喉の重要性について、『肺炎がいやなら、のどを鍛えなさい』(飛鳥新社刊)の著者でもある、西山耳鼻咽喉科医院の西山耕一郎理事長が言う。
「人間は喉から衰えると私は思っています。食べ物が入ってきた時に、筋肉を瞬時に動かしてちゃんとゴックンと飲み込むことができるかどうか。私たちがどれだけ長生きできるかは、この“ゴックン機能”をどれだけ長くキープできるかにかかっていると言っても過言ではないと思います」
人間は40代、50代から飲み込む力が少しずつ衰えるそうだ。中には、30代からの誤嚥もあるという。
「喉を動かす力が衰え、反射神経が鈍り、ゴックンと飲み込むタイミングが次第に微妙なズレを生じてくるんです。こうしたズレによって、むせや咳き込みが引き起こされるのです。食事中、あらぬタイミングで食べ物や飲み物が気管道に入ってしまいそうになり、瞬間的に危険を察知した体が反射的に咳き込んで、入りかけた内容物を戻そうとしているわけです」
喉は喉頭蓋という“フタ”を分岐点として、食道と気管への道に分かれている。食べ物や飲み物は食道へ、空気は気管へ入っていく。

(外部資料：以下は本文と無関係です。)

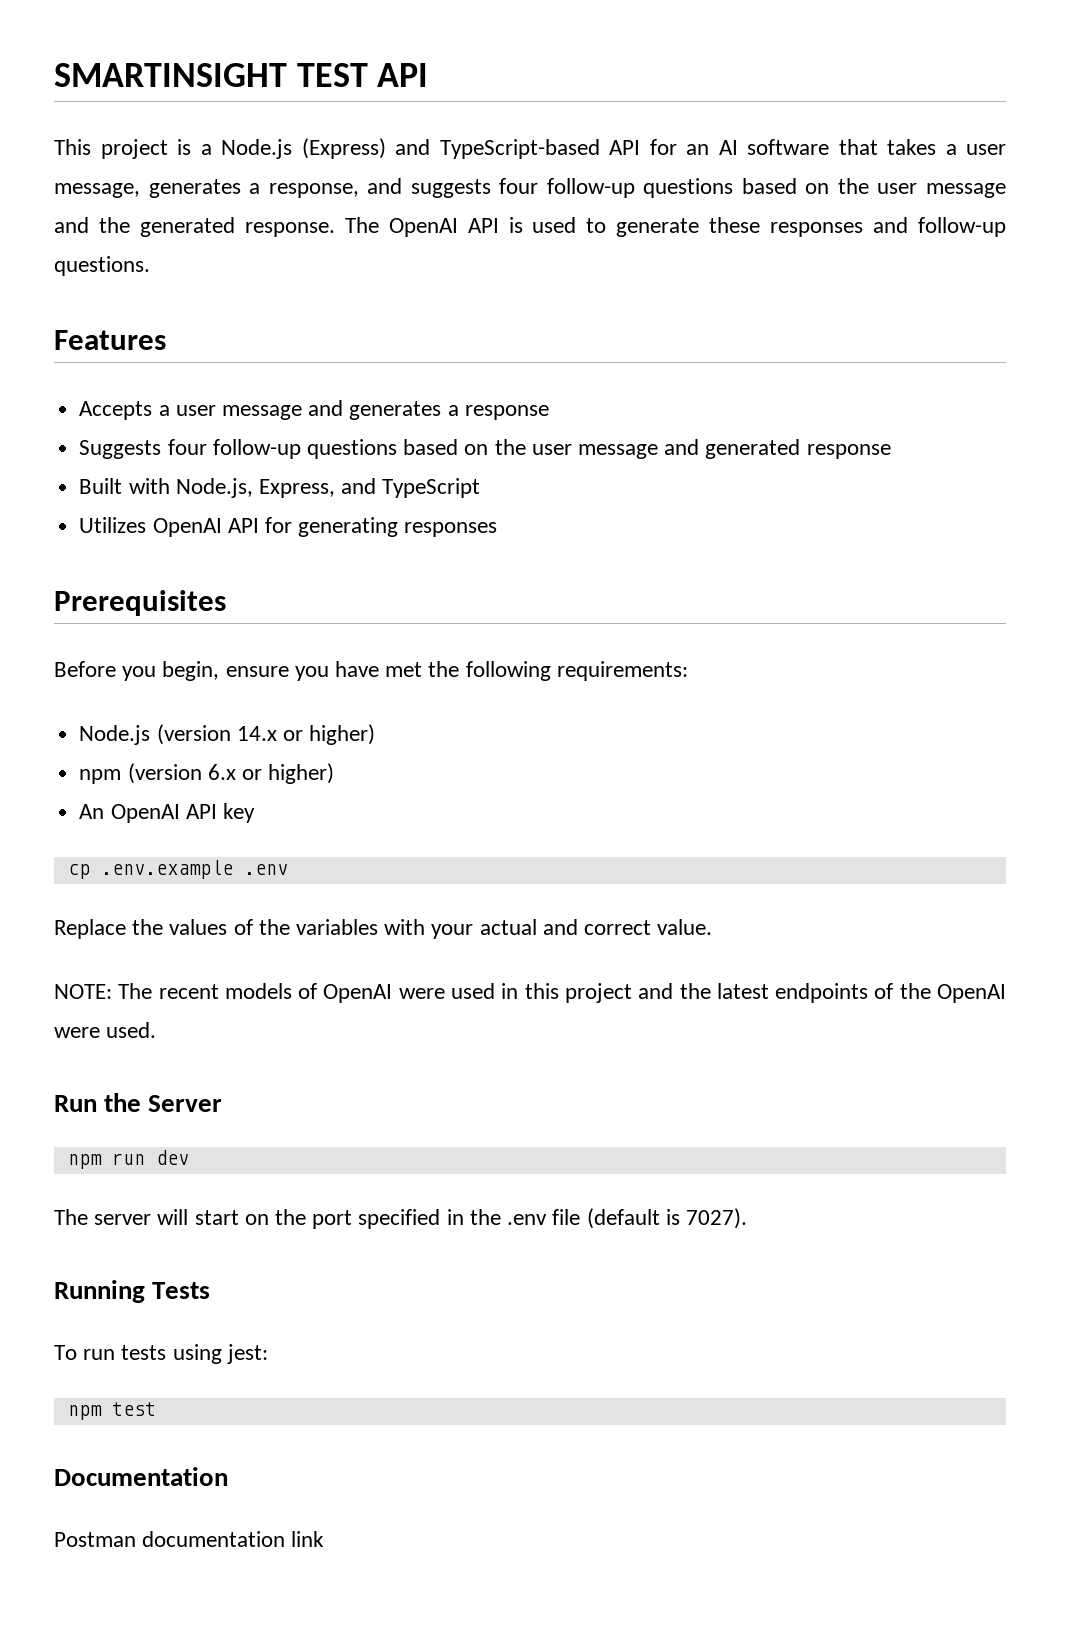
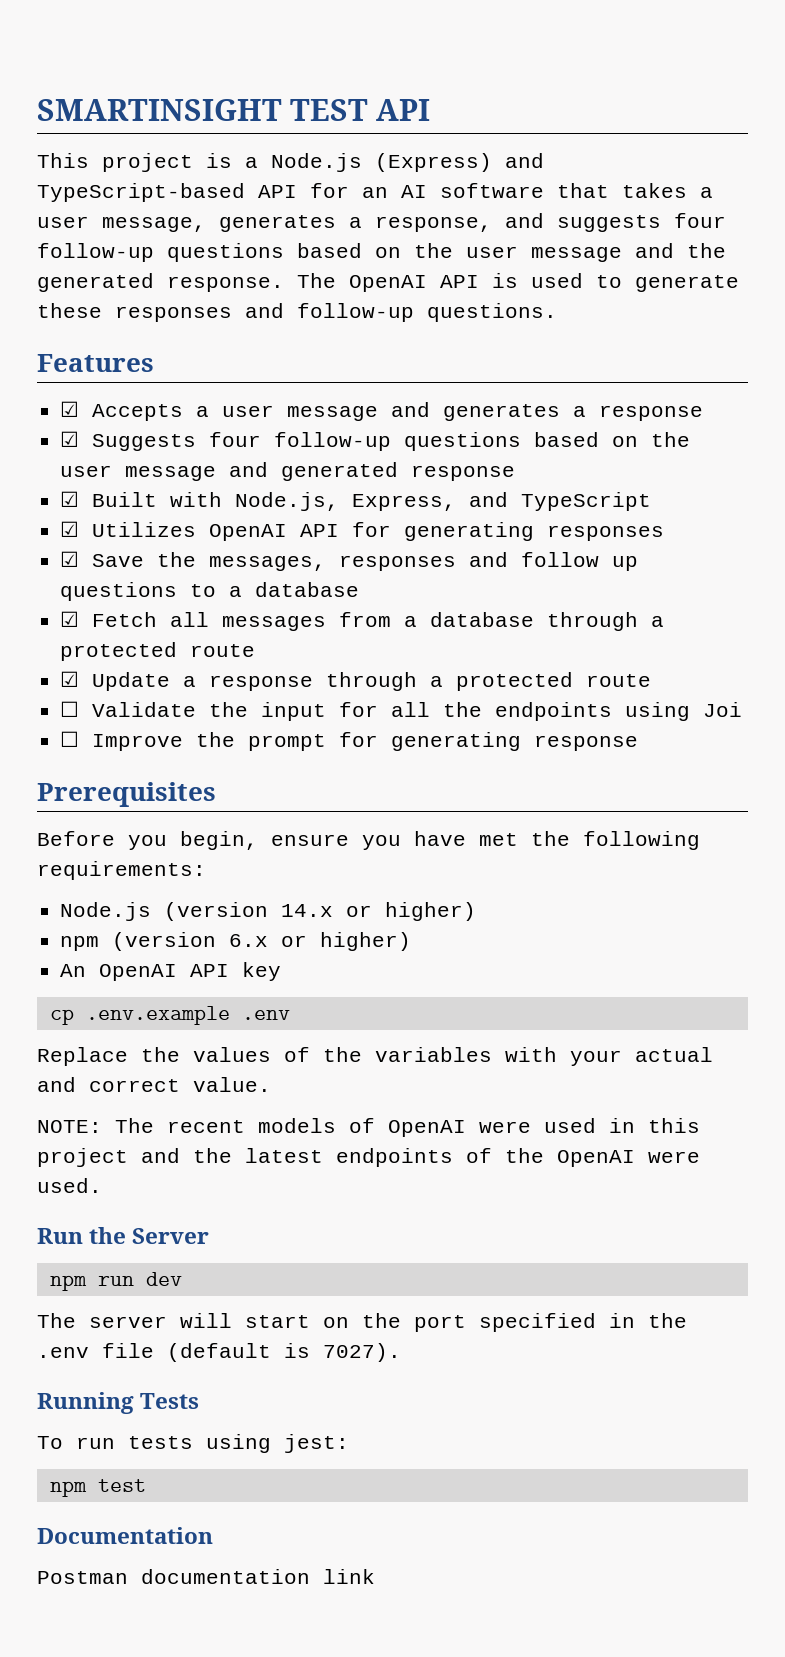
- Accepts a user message and generates a response
+ ☑ Accepts a user message and generates a response
- Suggests four follow-up questions based on the user message and generated response
+ ☑ Suggests four follow-up questions based on the user message and generated response
- Built with Node.js, Express, and TypeScript
+ ☑ Built with Node.js, Express, and TypeScript
- Utilizes OpenAI API for generating responses
+ ☑ Utilizes OpenAI API for generating responses
+ ☑ Save the messages, responses and follow up questions to a database
+ ☑ Fetch all messages from a database through a protected route
+ ☑ Update a response through a protected route
+ ☐ Validate the input for all the endpoints using Joi
+ ☐ Improve the prompt for generating response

「喉の機能が落ちてくると、本来、食道に入るべき飲食物が誤って気管へ入ってしまう。しかし、そうなったとしても入り口近くの声帯より上に留まっている場合は“喉頭流入”と呼ばれます。その段階では、勢いよくむせたり咳き込んだりすれば、内容物が戻ることがほとんどで、大きなトラブルにはなりません。しかし、頻繁に喉頭流入でむせているなら、喉の機能が老化している証拠なのです」
つまり、いつ誤嚥しても不思議ではない危険な状態ということだ。
高齢だったり、体力が弱っていたり、病気やケガ、手術後で免疫力が落ちていると、誤嚥物が流入しやすくなる。その結果、気管や肺で細菌が繁殖して炎症が生じ、誤嚥性肺炎が引き起こされるのだ。
飲み込む力が落ちてくると、喉仏の位置が下がってくる。喉仏を吊り下げている筋肉や腱が衰えてくるからだ。
「喉頭挙上筋群と呼ばれる筋肉が、喉仏を引っ張り上げたり下ろしたりしているのです。しかし、加齢によって喉仏の筋肉は少しずつ衰えてくる。